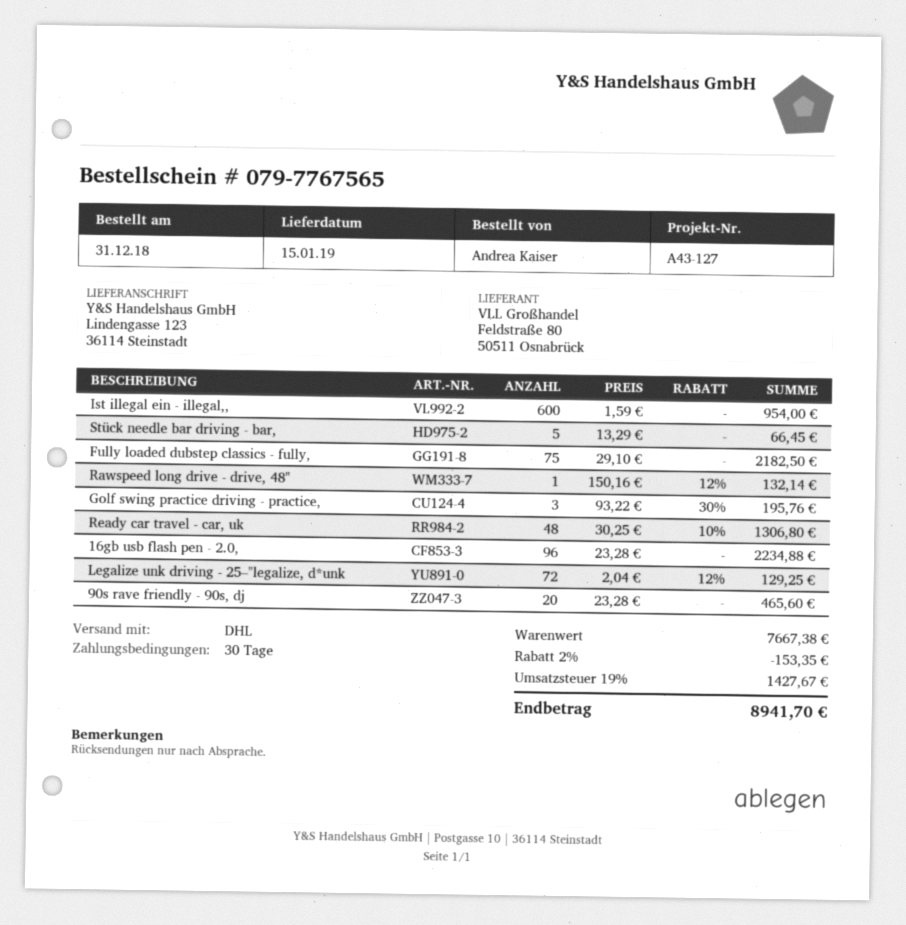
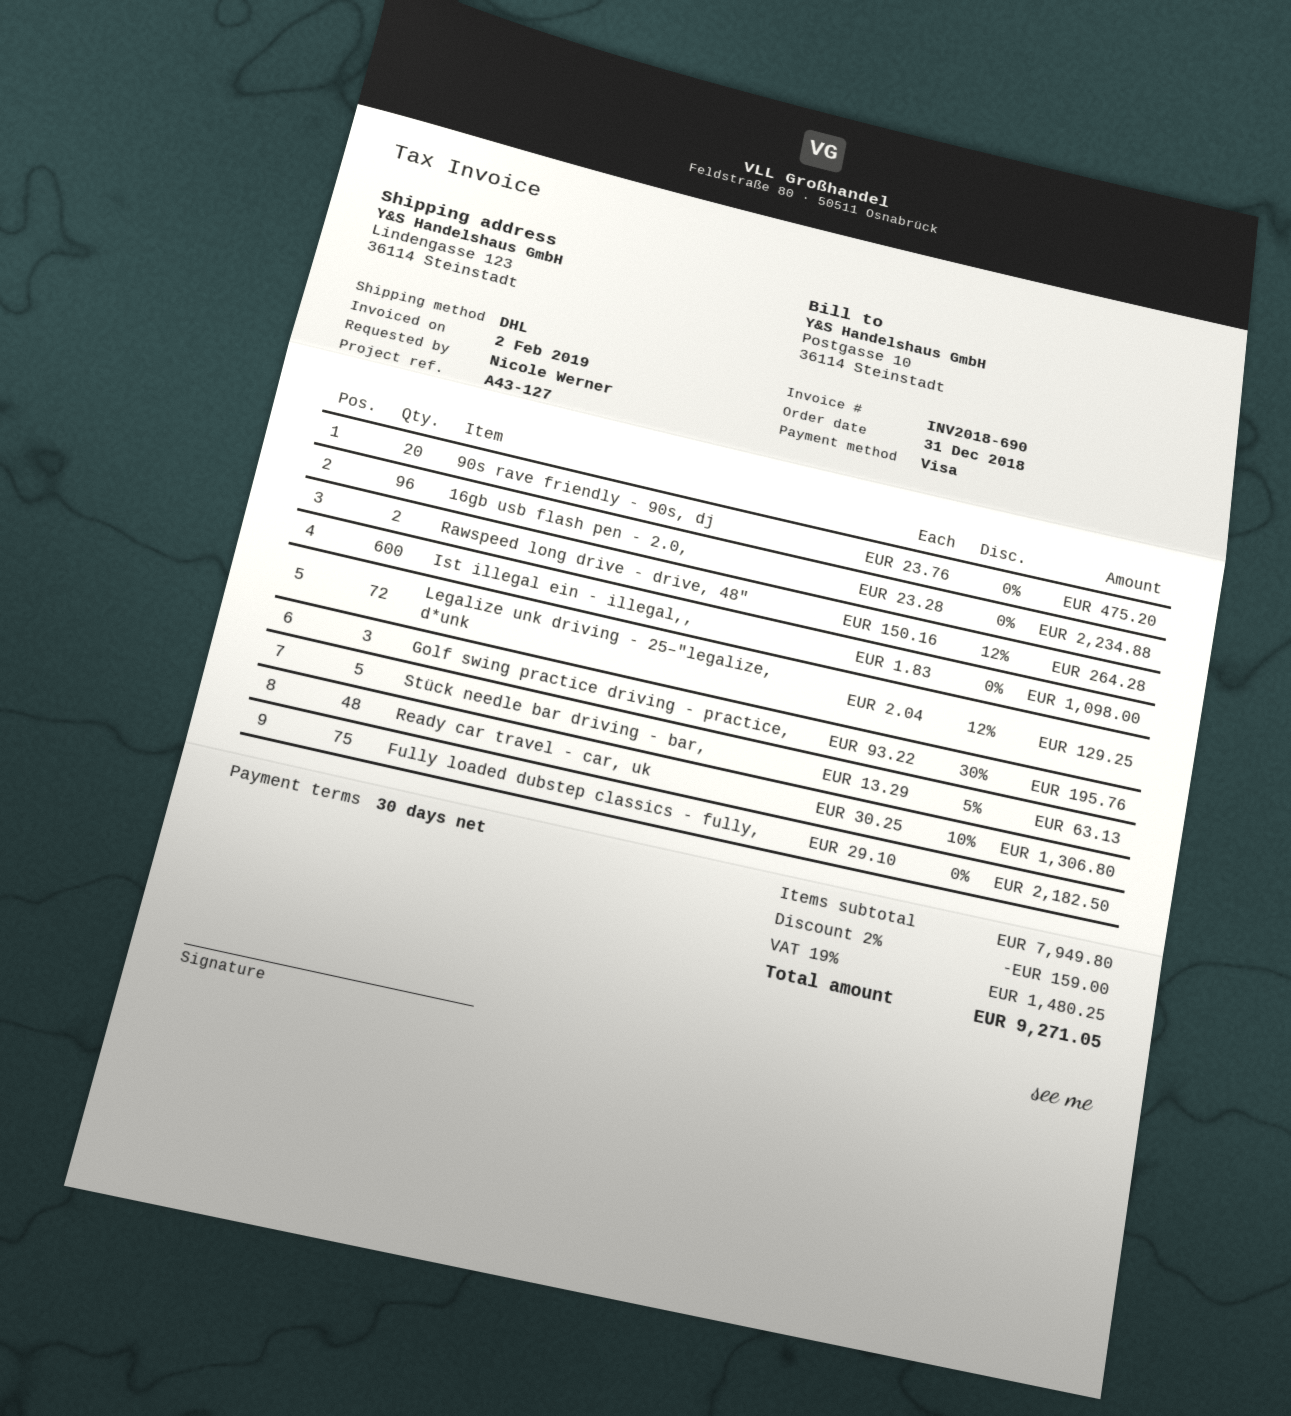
ordered by: Andrea Kaiser -> Nicole Werner
Ist illegal ein - illegal,,: 600 x 1.59 = 954.00 -> 600 x 1.83 = 1098.00
Stück needle bar driving - bar,: 5 x 13.29 = 66.45 -> 5 x 13.29 - 5% = 63.13
Rawspeed long drive - drive, 48": 1 x 150.16 - 12% = 132.14 -> 2 x 150.16 - 12% = 264.28
90s rave friendly - 90s, dj: 20 x 23.28 = 465.60 -> 20 x 23.76 = 475.20
subtotal: 7667.38 -> 7949.80
discount: 2% = 153.35 -> 2% = 159.00
tax: 19% = 1427.67 -> 19% = 1480.25
total: 8941.70 -> 9271.05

+++

Work required => Repeat the records above verbatim, dropping the pictures.

Result for this task =>
ordered by: Andrea Kaiser -> Nicole Werner
Ist illegal ein - illegal,,: 600 x 1.59 = 954.00 -> 600 x 1.83 = 1098.00
Stück needle bar driving - bar,: 5 x 13.29 = 66.45 -> 5 x 13.29 - 5% = 63.13
Rawspeed long drive - drive, 48": 1 x 150.16 - 12% = 132.14 -> 2 x 150.16 - 12% = 264.28
90s rave friendly - 90s, dj: 20 x 23.28 = 465.60 -> 20 x 23.76 = 475.20
subtotal: 7667.38 -> 7949.80
discount: 2% = 153.35 -> 2% = 159.00
tax: 19% = 1427.67 -> 19% = 1480.25
total: 8941.70 -> 9271.05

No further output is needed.